# Chuck Roast Burnt Ends?



## morkfrompork (Jun 18, 2015)

Just wondered if anyone chopped up a chuck roast to turn the whole thing into "burnt ends"?

The thought popped into me tiny brain and in a moment of clarity, thought I`d ask before chopping up a perfectly decent hunk of meat and bringing the wrath of the boss on my head.


----------



## noboundaries (Jun 18, 2015)

That thought pops into ALL our tiny brains, and yes, you can do them.  They are called Faux Burnt Ends and though not quite the burnt end candy of a brisket, they're pretty dang good!  I've only done them a couple times and don't know if there is a better way but here is what I did. 

*Faux Burnt Ends*

On the Smoking Meat Forum website one of the posters used sirloin cut into cubes to make faux burnt ends.  I thought a chuck roast would work just as well.  That's how this recipe came into existence.

Lesson learned from first attempt:  go lightly on the rub.  Uncovered they take a lot longer to get ready than crutched.  Great texture and taste.

*Ingredients*
3.5 lbs chuck roast
extra virgin olive oil (EVOO)
brisket rub
Sweet Baby Ray's Honey BBQ sauce or any sauce of choice.
olive oil spray

*Directions*

1. Fire up the smoker with hickory or any wood of choice.  Prep for an initial low chamber heat, 225°F to 235°F. 

2. While the smoker is pre-heating and burning off the white-grey smoke, prep the meat.

3. Cut the chuck roast into 3/4" to 1" cubes and place in a bowl.  Discard any large pieces of fat.

4. Add enough EVOO so when stirring the meat it becomes completely coated.

5. Add your rub lightly and stir to coat the meat.  Add additional rub as necessary but not a lot.

6. Put an 8x10 cooling rack in a 9x13 roasting pan.  Coat the pan and rack with olive oil spray.
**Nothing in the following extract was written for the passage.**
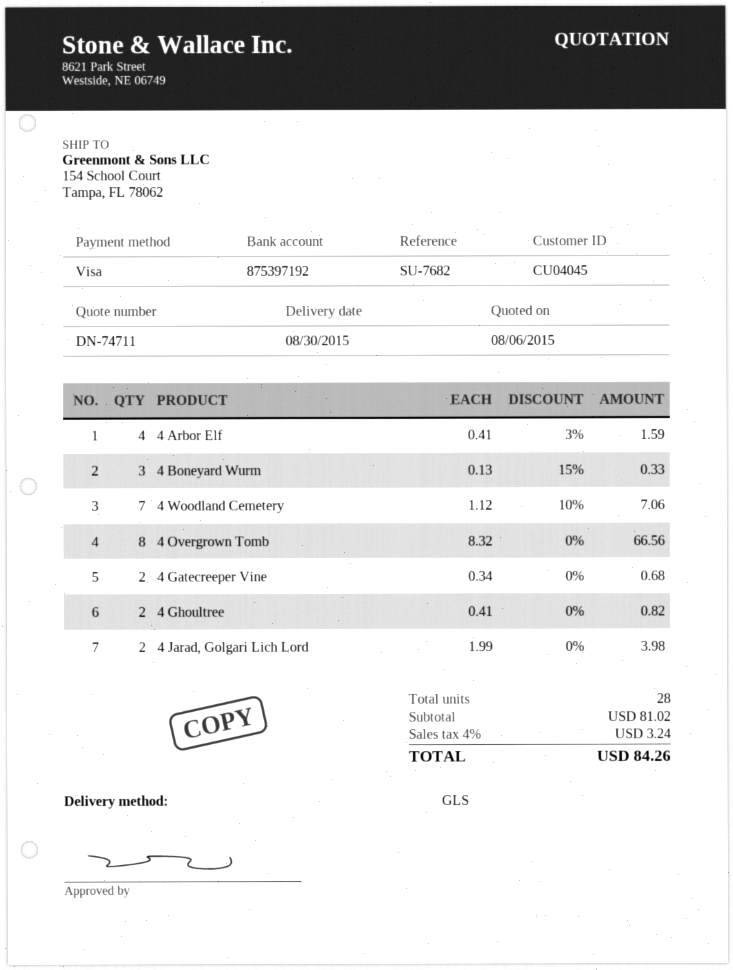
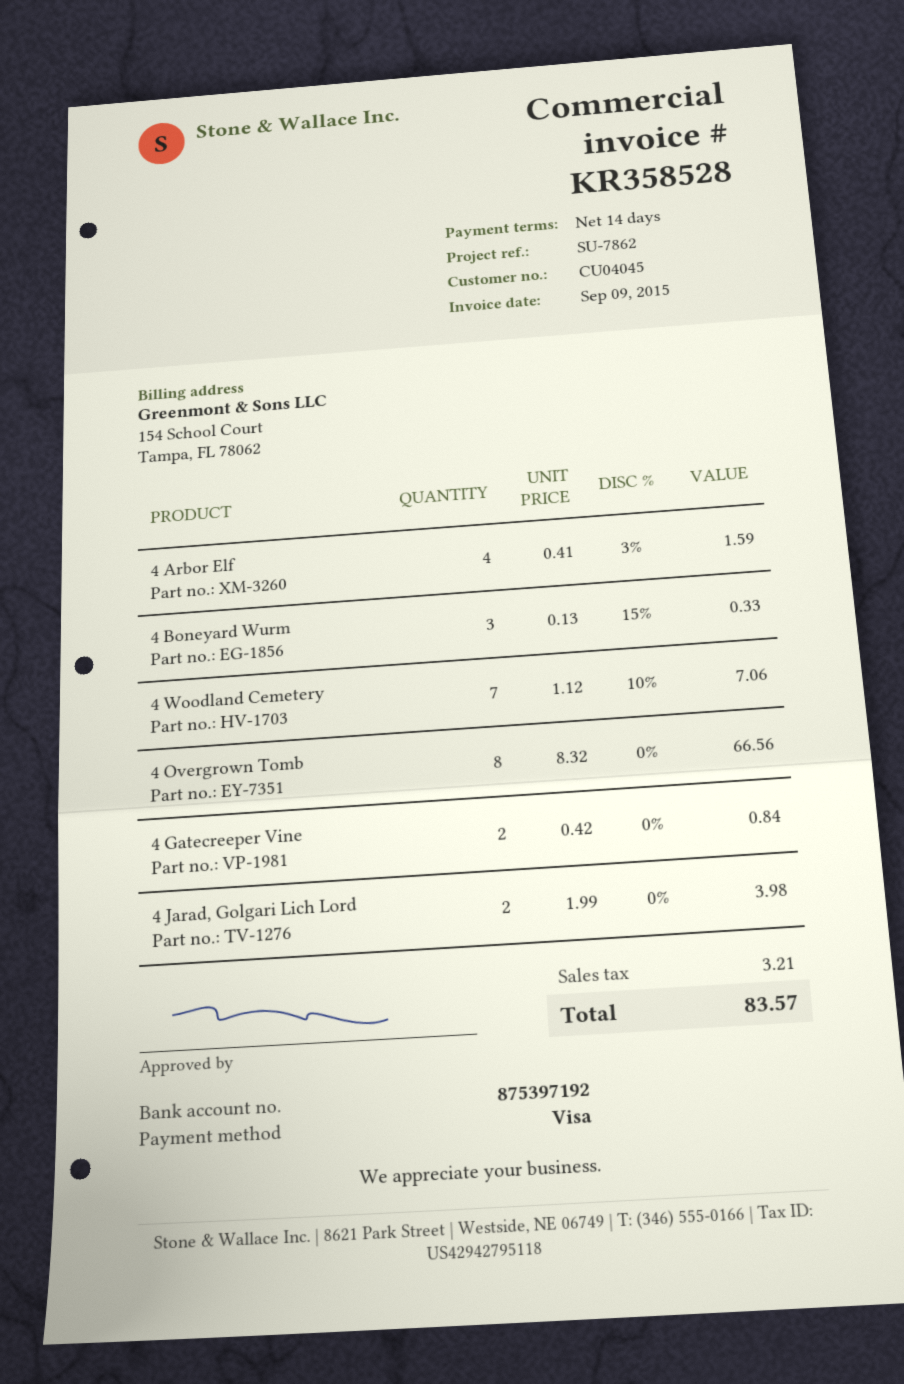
reference: SU-7682 -> SU-7862
4 Gatecreeper Vine: 2 x 0.34 = 0.68 -> 2 x 0.42 = 0.84
4 Ghoultree: 2 x 0.41 = 0.82 -> none
tax: 3.24 -> 3.21
total: 84.26 -> 83.57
7. Dump the meat cubes in the roasting pan and spread out to maximize exposure to the smoke.  Don't worry if they are packed tightly, they shrink.

8. Load the smoker when the hints of blue smoke appear.  
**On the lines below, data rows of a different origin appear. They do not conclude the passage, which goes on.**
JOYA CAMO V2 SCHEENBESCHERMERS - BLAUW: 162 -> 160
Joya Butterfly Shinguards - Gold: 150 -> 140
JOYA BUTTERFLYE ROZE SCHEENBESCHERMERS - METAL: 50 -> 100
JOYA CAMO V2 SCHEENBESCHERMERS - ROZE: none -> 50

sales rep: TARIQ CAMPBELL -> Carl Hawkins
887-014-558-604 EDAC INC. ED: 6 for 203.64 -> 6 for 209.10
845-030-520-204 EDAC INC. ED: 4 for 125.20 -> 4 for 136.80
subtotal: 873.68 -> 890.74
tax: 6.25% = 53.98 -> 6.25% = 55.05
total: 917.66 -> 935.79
9. Let the meat smoke for at least 3.5 hours.  

10. Take the meat off the smoker, plate the meat, dump out the drippings and scrap the roaster.  Put the meat back in the roaster without the cooling rack and liberally coat with BBQ sauce.  Stir to coat well.

11. Load back on the smoker and let the chamber temperature climb to 275°F.  Finish with a three hour smoke at the higher temp.

12. Remove and serve.













017.JPG



__ noboundaries
__ Apr 6, 2014


----------



## morkfrompork (Jun 18, 2015)

Many-Mucho Thanks for just about every bit of information needed.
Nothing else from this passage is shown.